What I really wanted to talk about was… we are just a few days away from used Amazon shoppers getting ripped off. So did Amazon already fix all of that and we are back to pimping Amazon used market again?
In this context, “Tivoized” has a fairly specific meaning (conveniently summarized by @codinghorror).
It has nothing to do with how restrictive, or not, a device is in terms of being a dick to the user in the UI, refusing to cooperate if asked for files, etc. On those matters, I have no opinion of Tivo.
It specifically refers to the (admittedly darkly elegant) strategy of deploying cryptography early in the boot process; and sometimes at other points as needed, to enjoy the benefits of GPLed software for your device while simultaneously nullifying the ability of anyone else to take advantage of the freedom you were afforded:
Tivo became the name behind the concept because they were one of the early, linux based, and widely distributed devices to employ the strategy; it’s a lot more common now(locked bootloaders in cellphones, any ‘secure boot’ implementation that won’t let you re-key it; basically all remotely contemporary consoles); the principle remains the same.
Even if you fully comply with any GPL or similar requirements; or use well understood and supported hardware, or both; if your bootloader checks for your signature on the binaries; only software you have blessed can be run, period(barring a specific flaw in your implementation; not uncommon; but not good to rely on). I don’t know what Tivo’s original logic was; whether it was something about copyright; a period when they were selling hardware at margins that would be unsustainable if people could modify it to use 3rd party guide services or just use it as a standalone DVR, or something else; but they got in on the game early, so it’s named after them.
A Tivoized device(unless you know you have a vulnerable one that can be kept from ever updating); is the most aggressively useless hardware in existence for anyone who wants to change the device’s behavior, whether in ways large or small.

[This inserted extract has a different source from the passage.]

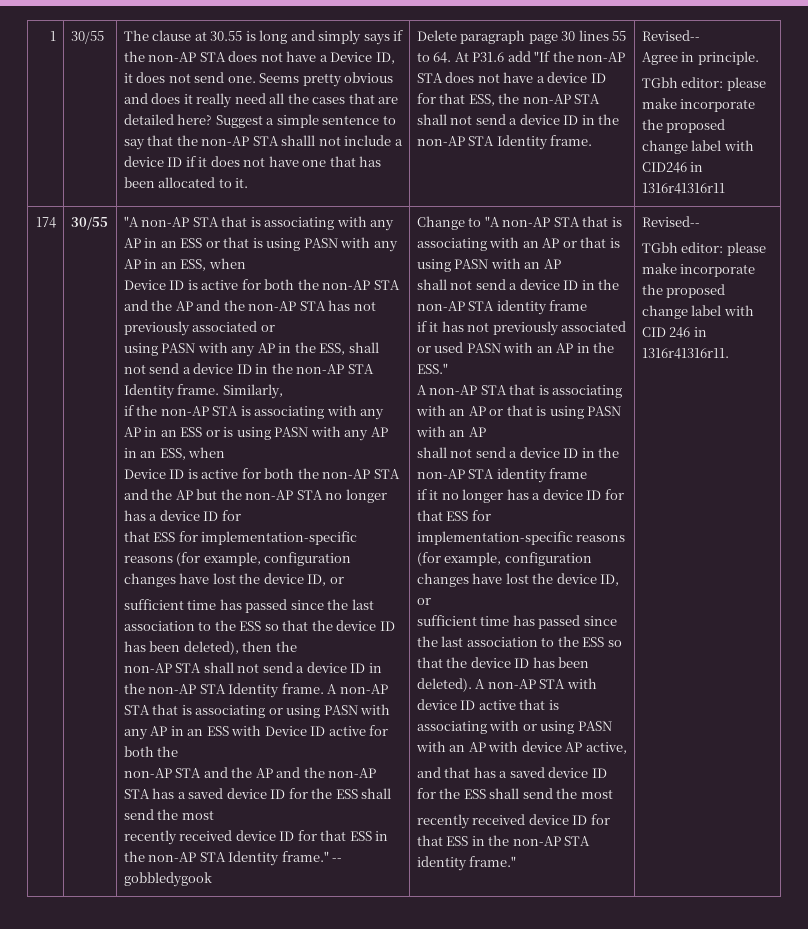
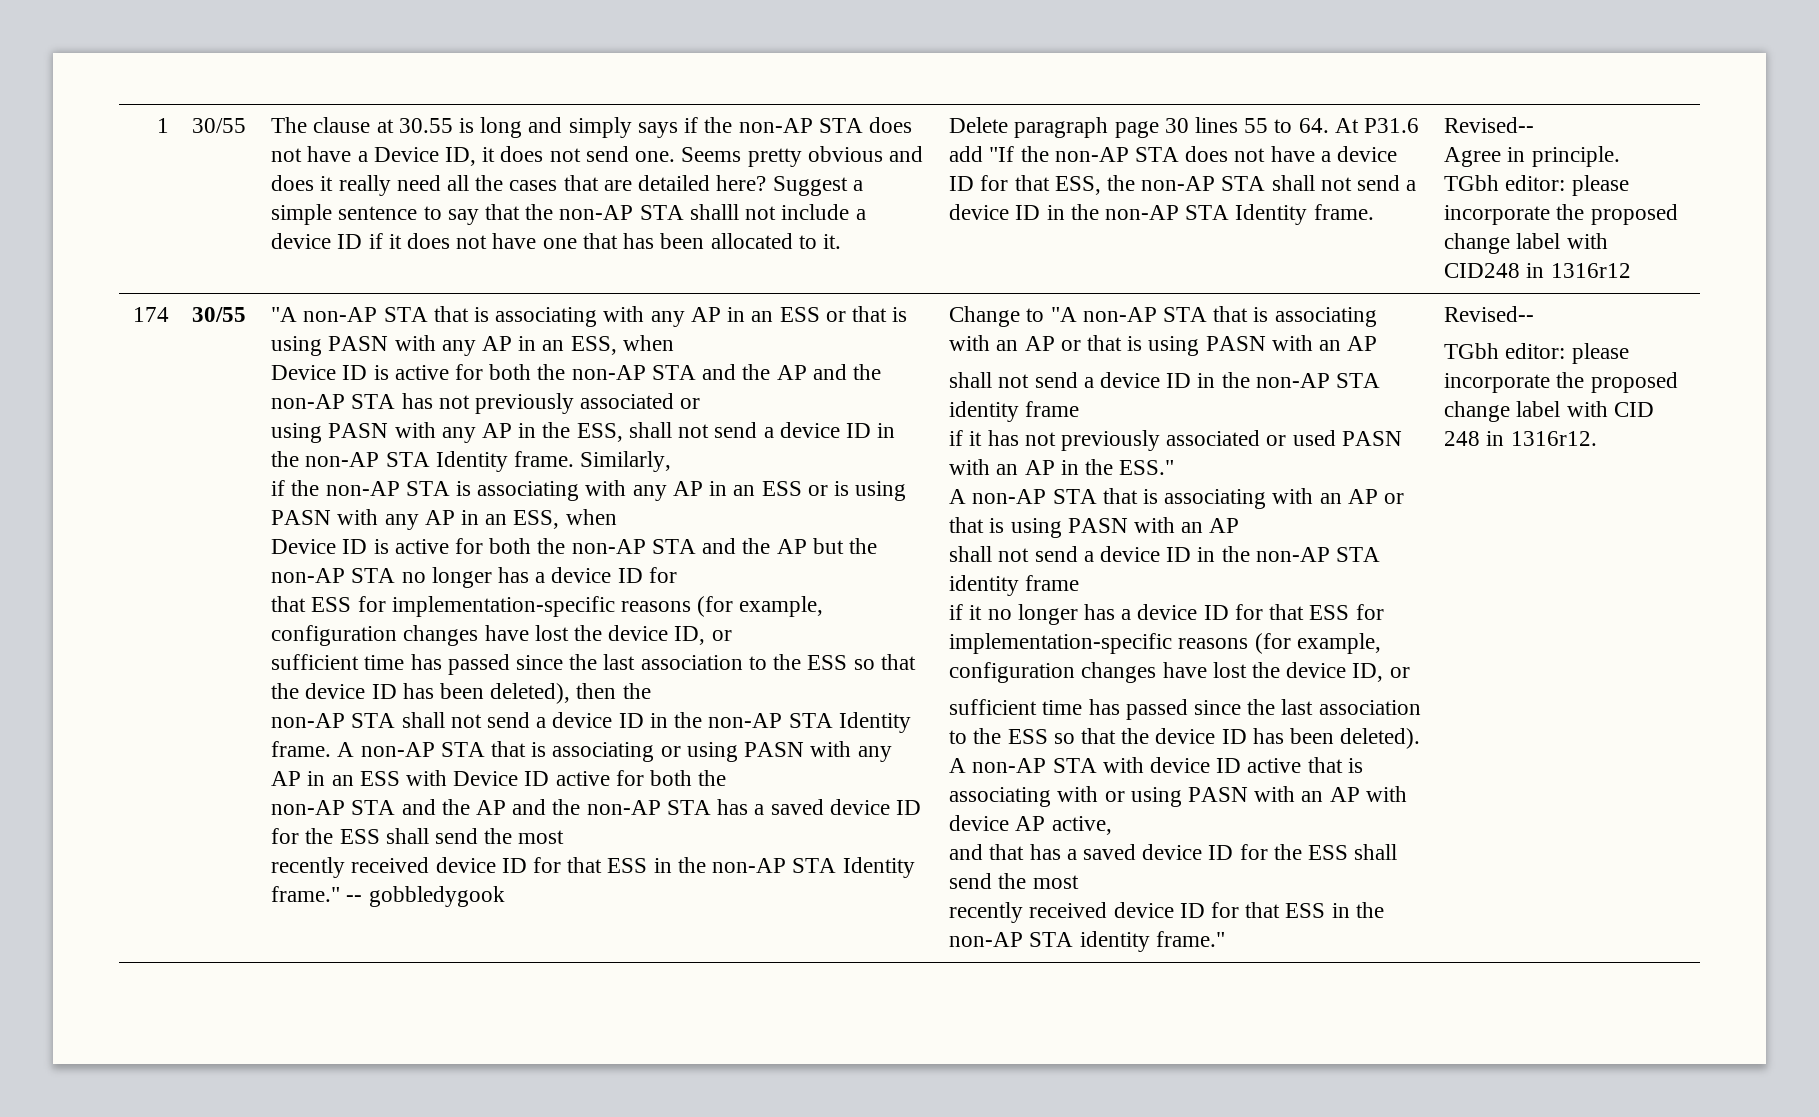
- TGbh editor: please make incorporate the proposed change label with CID246 in 1316r41316r11
+ TGbh editor: please incorporate the proposed change label with CID248 in 1316r12
- TGbh editor: please make incorporate the proposed change label with CID 246 in 1316r41316r11.
+ TGbh editor: please incorporate the proposed change label with CID 248 in 1316r12.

Reverse engineering a complex piece of hardware isn’t easy by any means; and it often never happens; but factoring some large primes to derive a signing key is “not possible within the bounds of our universe” level difficult; and signature and/or hash verification tends to touch both the kernel and all the various ancillary userspace stuff, config files, etc. so that even the partial modifications you might attempt on something too ill-understood for a full firmware replacement are locked out.
A Tivoized device can be varying degrees of hostile or benevolent; as the vendor’s interests dictate; but the important thing is that it is permanently tied to the vendor’s interests, support(if any); and desired behavior.
So why are all these used Dots available? Are they being returned in large numbers?
Probably…that creeping knowledge that “alexa” is just the softened voice of the amazon sales machine, and is always listening and remembering never completely goes away.
In my experience ordering from the Warehouse always added the extra thrill of not knowing which essential bit of the product will be missing when it arrives. Sometimes it’s nothing, or just the instructions, or a useless installation CD; sometimes it is inexpensive easily-sourced hardware; sometimes it is 1/3 of a 3-pack of whatever I was buying. It happens so often that it has become a running joke in the household.
Ahh, the Ikea experience but for used stuff. Nice.
Anybody who uses the echo dot, do you need an external speaker to listen to NPR or music or is the built in speaker passable enough?
Depends on the size of the room. It is fine in a small room. It does supports bluetooth speakers and line out as well.
The echo dot is surprisingly loud. You won’t have problems listening to podcasts if you’re in the same room.
I love it when there is a commercial or someone one on TV says “Alexa” and mine fires up and talks. I think a great ad for buying another one should be broadcasted so existing Dots buy another one themselves.
This topic was automatically closed after 5 days. New replies are no longer allowed.